Once you reach the line with "3) Output format", transcribe it and every line after it to the end of the records, exactly, but not the pictures.

━━━ PROVIDED RECORDS ━━━

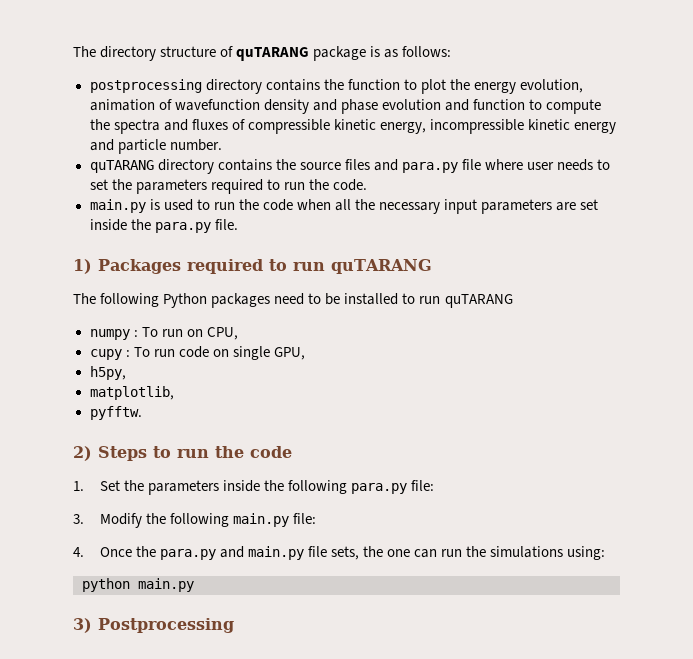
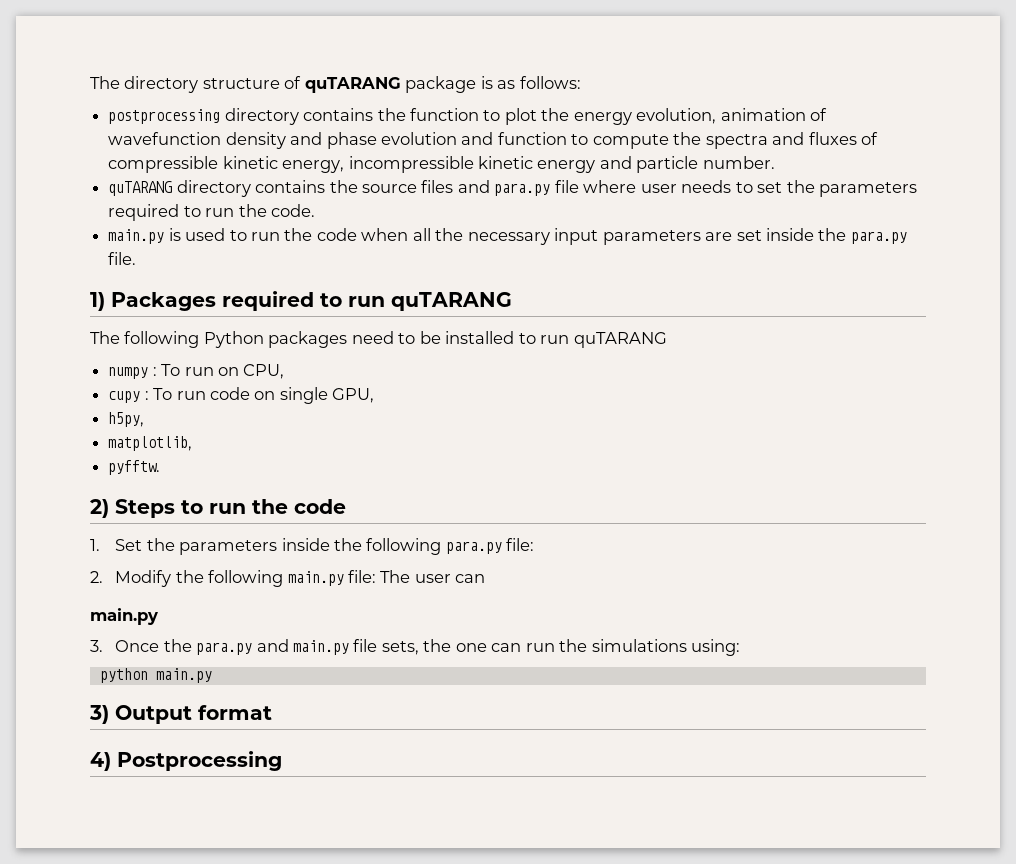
- 3. Modify the following main.py file:
- 4. Once the para.py and main.py file sets, the one can run the simulations using:
+ 2. Modify the following main.py file: The user can
+ main.py
+ 3. Once the para.py and main.py file sets, the one can run the simulations using:
- 3) Postprocessing
+ 3) Output format
+ 4) Postprocessing

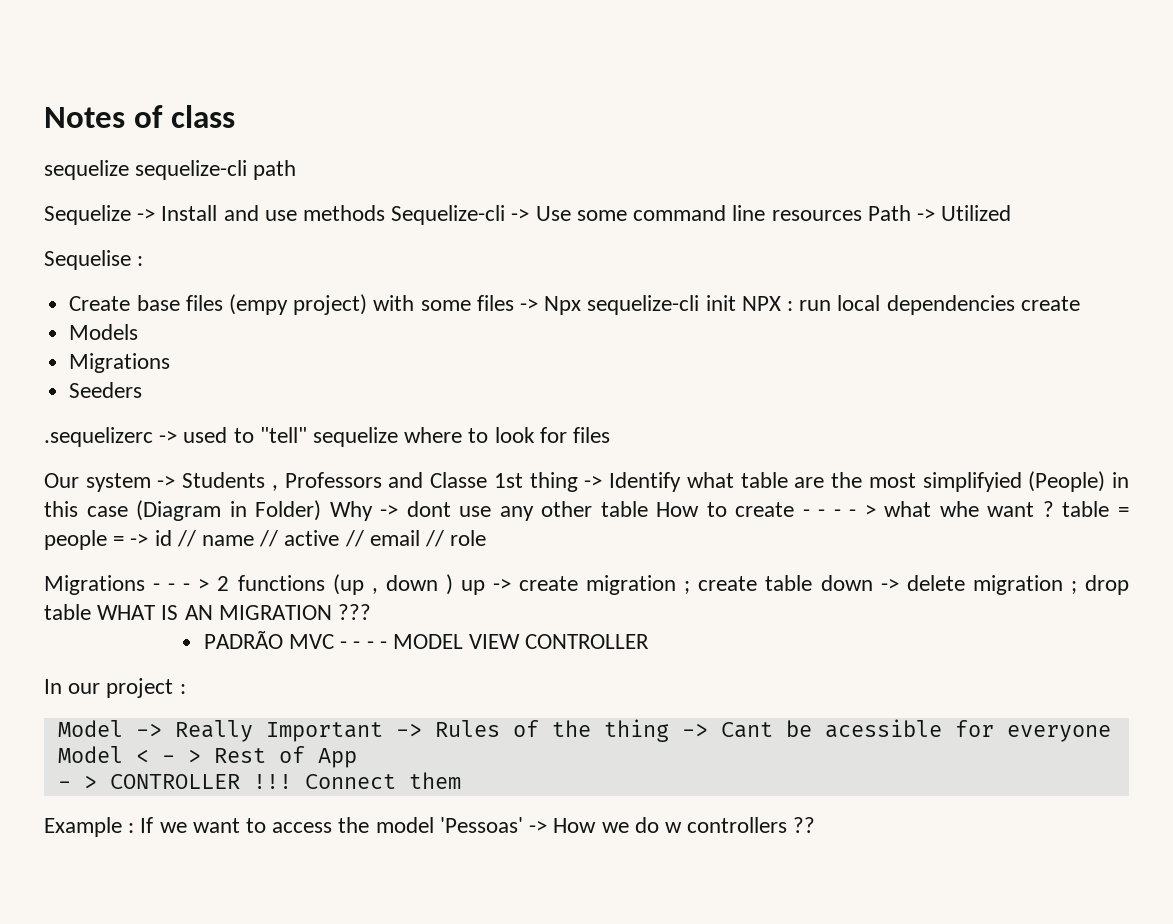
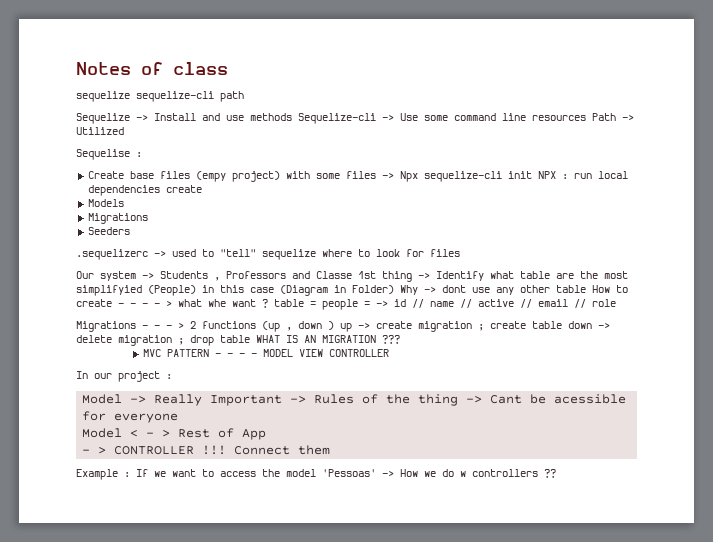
- PADRÃO MVC - - - - MODEL VIEW CONTROLLER
+ MVC PATTERN - - - - MODEL VIEW CONTROLLER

━━━

RESPONSE BELOW -
+ 3) Output format
+ 4) Postprocessing

- PADRÃO MVC - - - - MODEL VIEW CONTROLLER
+ MVC PATTERN - - - - MODEL VIEW CONTROLLER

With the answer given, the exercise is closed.